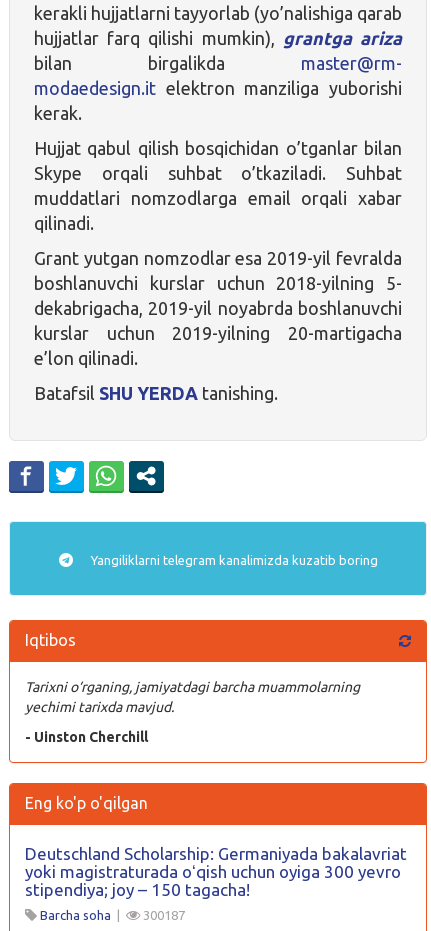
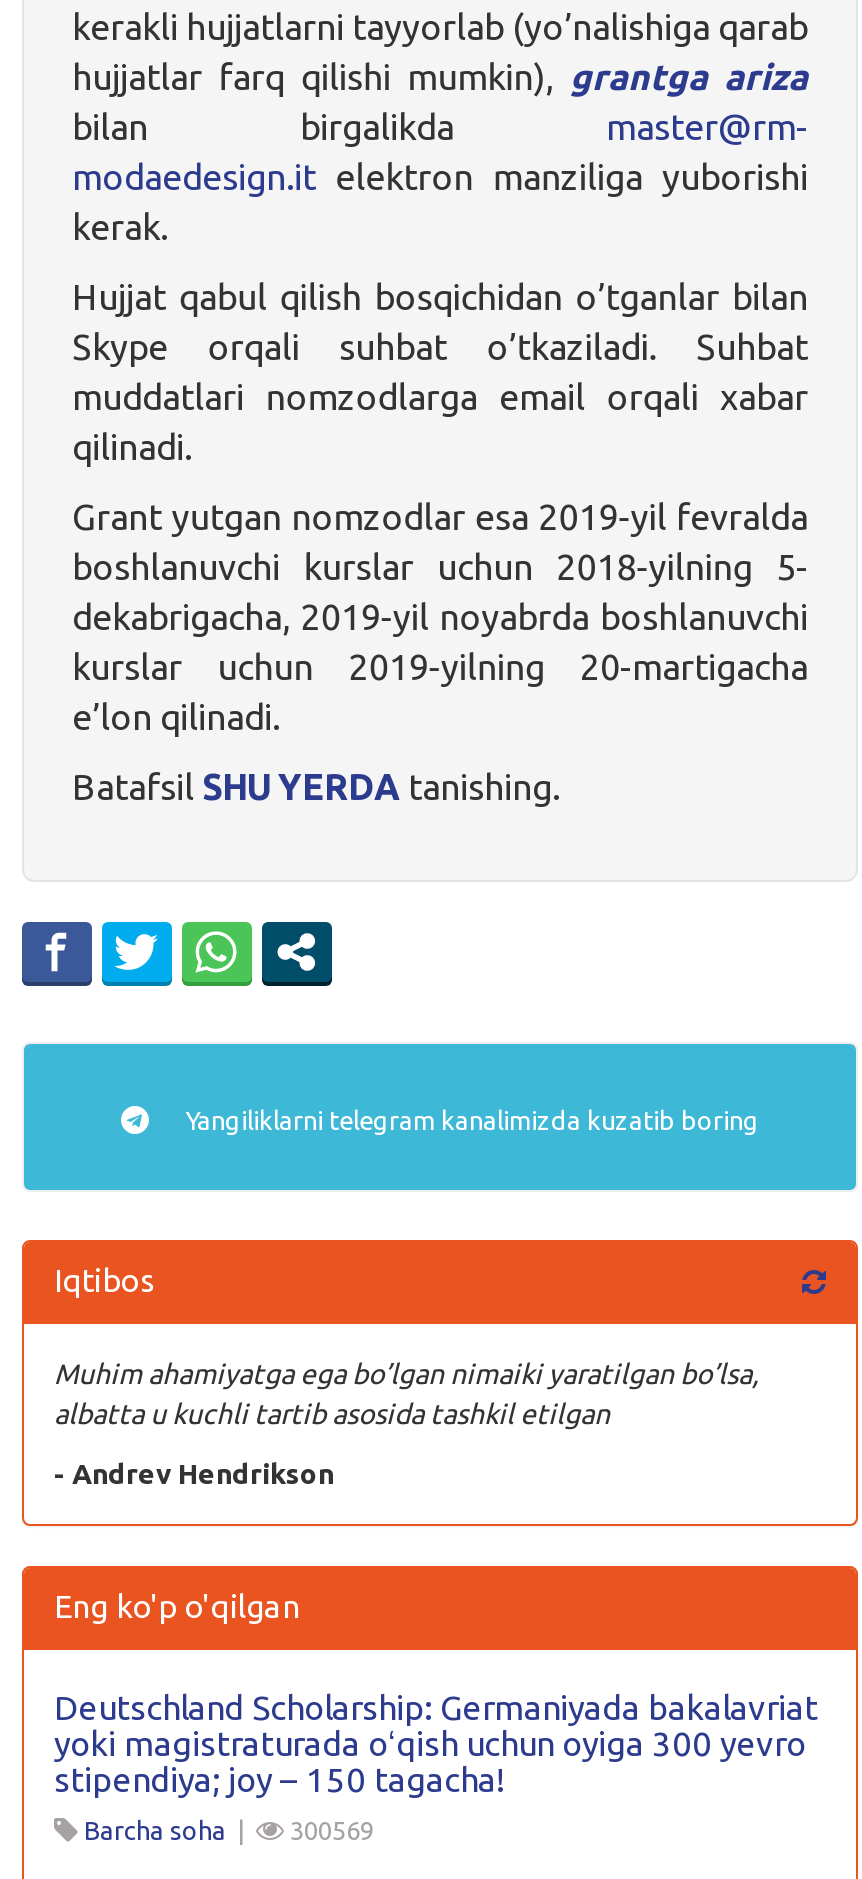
- Tarixni o‘rganing, jamiyatdagi barcha muammolarning
- yechimi tarixda mavjud.
+ Muhim ahamiyatga ega bo’lgan nimaiki yaratilgan bo’lsa,
+ albatta u kuchli tartib asosida tashkil etilgan

- - Uinston Cherchill
+ - Andrev Hendrikson

- 300187
+ 300569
•••
Please print the data above once more, exactly and without images.

- Tarixni o‘rganing, jamiyatdagi barcha muammolarning
- yechimi tarixda mavjud.
+ Muhim ahamiyatga ega bo’lgan nimaiki yaratilgan bo’lsa,
+ albatta u kuchli tartib asosida tashkil etilgan

- - Uinston Cherchill
+ - Andrev Hendrikson

- 300187
+ 300569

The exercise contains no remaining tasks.